The 2025 European Society for Medical Oncology (ESMO) Congress, held earlier this month (October 17-21, 2025) in Berlin, Germany, highlighted the latest research in oncology, including some advances in mRNA technology. One study of particular note was a study by researchers at the University of Texas MD Anderson Cancer Center that showed improved survival rates for cancer patients being treated with immuno-oncology drugs who also had been treated with a mRNA COVID vaccine. The study was led by Steven Lin, M.D., Ph.D. Professor of Radiation Oncology, and Adam Grippin, M.D., Ph.D., Senior Resident in Radiation Oncology, at the University of Texas MD Anderson Cancer Center.
This study included multiple cohorts of several cancer types, which evaluated patients who had received an mRNA vaccine within 100 days of starting immunotherapy treatment. The study included more than 1,000 patients treated between August 2019 and August 2023.
“This study demonstrates that commercially available mRNA COVID vaccines can train patients’ immune systems to eliminate cancer,” said MD Andersen’s Grippin, in an October 19, 2025, press release in commenting on the study. “When combined with immune checkpoint inhibitors, these vaccines produce powerful antitumor immune responses that are associated with massive improvements in survival for patients with cancer.”
The discovery that mRNA vaccines were immune activators came from research conducted by Grippin during his graduate work at the University of Florida in the lab of Elias Sayour, M.D., Ph,D. While developing personalized mRNA-based cancer vaccines for brain tumors, Grippin and Sayour found that mRNA vaccines trained immune systems to eliminate cancer cells, even when the mRNA did not target tumors directly.

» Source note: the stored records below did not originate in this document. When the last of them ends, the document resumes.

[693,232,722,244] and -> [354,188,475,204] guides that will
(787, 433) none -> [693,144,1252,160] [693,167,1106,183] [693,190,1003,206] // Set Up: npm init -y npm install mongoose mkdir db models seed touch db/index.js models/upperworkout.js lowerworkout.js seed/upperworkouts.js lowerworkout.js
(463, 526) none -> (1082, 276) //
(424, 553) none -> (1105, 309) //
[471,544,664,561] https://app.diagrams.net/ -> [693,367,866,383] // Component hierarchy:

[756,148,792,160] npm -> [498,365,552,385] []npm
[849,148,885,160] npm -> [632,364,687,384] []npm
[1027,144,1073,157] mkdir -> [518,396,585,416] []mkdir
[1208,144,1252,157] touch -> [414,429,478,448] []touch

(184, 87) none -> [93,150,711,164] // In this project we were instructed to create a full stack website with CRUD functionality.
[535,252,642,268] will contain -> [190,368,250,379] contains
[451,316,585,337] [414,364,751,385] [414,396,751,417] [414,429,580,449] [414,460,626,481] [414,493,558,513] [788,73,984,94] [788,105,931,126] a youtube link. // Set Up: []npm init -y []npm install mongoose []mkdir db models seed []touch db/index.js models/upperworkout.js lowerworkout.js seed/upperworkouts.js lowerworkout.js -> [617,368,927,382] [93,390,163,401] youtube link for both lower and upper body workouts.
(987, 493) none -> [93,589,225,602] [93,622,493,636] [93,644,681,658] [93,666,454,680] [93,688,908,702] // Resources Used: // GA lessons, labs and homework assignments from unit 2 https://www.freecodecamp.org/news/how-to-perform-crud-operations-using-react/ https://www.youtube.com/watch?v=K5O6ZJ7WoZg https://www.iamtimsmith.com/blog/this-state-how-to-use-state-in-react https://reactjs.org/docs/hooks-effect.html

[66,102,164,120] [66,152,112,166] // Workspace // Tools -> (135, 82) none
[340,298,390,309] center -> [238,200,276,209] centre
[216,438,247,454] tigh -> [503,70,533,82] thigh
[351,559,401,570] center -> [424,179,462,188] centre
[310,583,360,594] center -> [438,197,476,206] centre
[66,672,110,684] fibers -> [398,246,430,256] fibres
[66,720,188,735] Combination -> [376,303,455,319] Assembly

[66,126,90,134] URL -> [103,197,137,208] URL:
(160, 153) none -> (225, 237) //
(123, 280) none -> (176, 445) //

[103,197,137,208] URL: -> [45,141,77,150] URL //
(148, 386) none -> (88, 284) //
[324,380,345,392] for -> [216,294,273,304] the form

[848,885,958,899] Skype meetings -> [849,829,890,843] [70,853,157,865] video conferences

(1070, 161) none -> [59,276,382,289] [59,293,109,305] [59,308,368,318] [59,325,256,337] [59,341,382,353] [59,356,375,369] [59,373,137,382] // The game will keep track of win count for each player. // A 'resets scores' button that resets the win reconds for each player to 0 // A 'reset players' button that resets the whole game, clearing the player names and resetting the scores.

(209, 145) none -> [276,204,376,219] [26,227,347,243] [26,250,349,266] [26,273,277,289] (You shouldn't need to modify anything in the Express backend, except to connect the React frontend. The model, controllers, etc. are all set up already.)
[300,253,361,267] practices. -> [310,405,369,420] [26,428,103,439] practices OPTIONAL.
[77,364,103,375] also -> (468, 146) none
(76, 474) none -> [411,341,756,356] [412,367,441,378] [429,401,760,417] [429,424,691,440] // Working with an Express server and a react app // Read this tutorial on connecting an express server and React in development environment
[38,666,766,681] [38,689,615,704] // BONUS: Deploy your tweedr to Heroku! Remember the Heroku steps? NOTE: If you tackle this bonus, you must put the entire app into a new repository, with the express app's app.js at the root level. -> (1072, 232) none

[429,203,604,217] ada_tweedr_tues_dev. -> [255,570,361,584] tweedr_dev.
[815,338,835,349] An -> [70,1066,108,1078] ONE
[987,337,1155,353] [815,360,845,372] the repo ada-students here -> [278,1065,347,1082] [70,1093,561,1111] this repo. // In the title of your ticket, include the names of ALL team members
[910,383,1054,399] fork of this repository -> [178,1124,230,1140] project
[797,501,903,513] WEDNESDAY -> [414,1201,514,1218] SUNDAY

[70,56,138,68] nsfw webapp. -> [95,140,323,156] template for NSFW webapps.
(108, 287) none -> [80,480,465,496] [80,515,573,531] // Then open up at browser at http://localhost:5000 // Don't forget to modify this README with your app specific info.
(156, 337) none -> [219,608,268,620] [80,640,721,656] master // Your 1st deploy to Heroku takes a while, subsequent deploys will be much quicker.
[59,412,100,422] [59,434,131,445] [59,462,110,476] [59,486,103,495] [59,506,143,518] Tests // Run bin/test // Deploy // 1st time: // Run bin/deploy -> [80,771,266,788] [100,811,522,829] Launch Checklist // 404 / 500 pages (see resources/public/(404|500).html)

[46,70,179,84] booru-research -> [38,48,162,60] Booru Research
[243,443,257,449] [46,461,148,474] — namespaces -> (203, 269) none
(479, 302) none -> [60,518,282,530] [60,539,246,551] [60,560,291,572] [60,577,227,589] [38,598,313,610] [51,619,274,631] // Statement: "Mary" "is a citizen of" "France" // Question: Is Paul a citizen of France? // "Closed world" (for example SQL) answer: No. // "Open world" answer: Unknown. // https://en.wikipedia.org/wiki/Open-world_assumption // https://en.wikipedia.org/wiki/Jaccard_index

This finding led to the hypothesis that other types of mRNA vaccines might have the same effect, and the approval and use of mRNA-based COVID vaccines created an opportunity to test this hypothesis. Lin and Grippin initiated the study to retrospectively evaluate if MD Anderson patients who received mRNA COVID vaccines lived longer than those who did not receive these vaccines. A multi-center, randomized Phase III trial currently is being designed to validate these findings and investigate whether COVID mRNA vaccines should be part of the standard of care for patients receiving immune checkpoint inhibition.
At ESMO, Moderna presented clinical, safety and translational data from a Phase I/II study evaluating its investigational candidate, mRNA-4359, in combination with pembrolizumab in checkpoint inhibitor-resistant/refractory melanoma patients. mRNA-4359 is an early-stage investigational immune-evasion targeted cancer antigen therapy (CAT) that encodes epitopes of two common immune escape pathways, PD-L1 and IDO1, to elicit antigen-specific T cell responses that may directly kill tumor cells and deplete tumor suppressor cells. mRNA-4359 is being evaluated in an ongoing Phase I/II study as a monotherapy and in combination with pembrolizumab in patients with advanced melanoma and non-small cell lung cancer.
mRNA-4359 is one of several investigational oncology candidates being evaluated by Moderna using mRNA technology. Moderna is partnered with Merck & Co. for mRNA-4157 (intismeran autogene), a personalized therapeutic cancer vaccine, which is being evaluated in multiple cancers with pembrolizumab, including in metastatic melanoma. mRNA-4157 is also being evaluated across other cancers, including non-small-cell lung cancer, renal cell carcinoma, bladder cancer, and other solid tumors.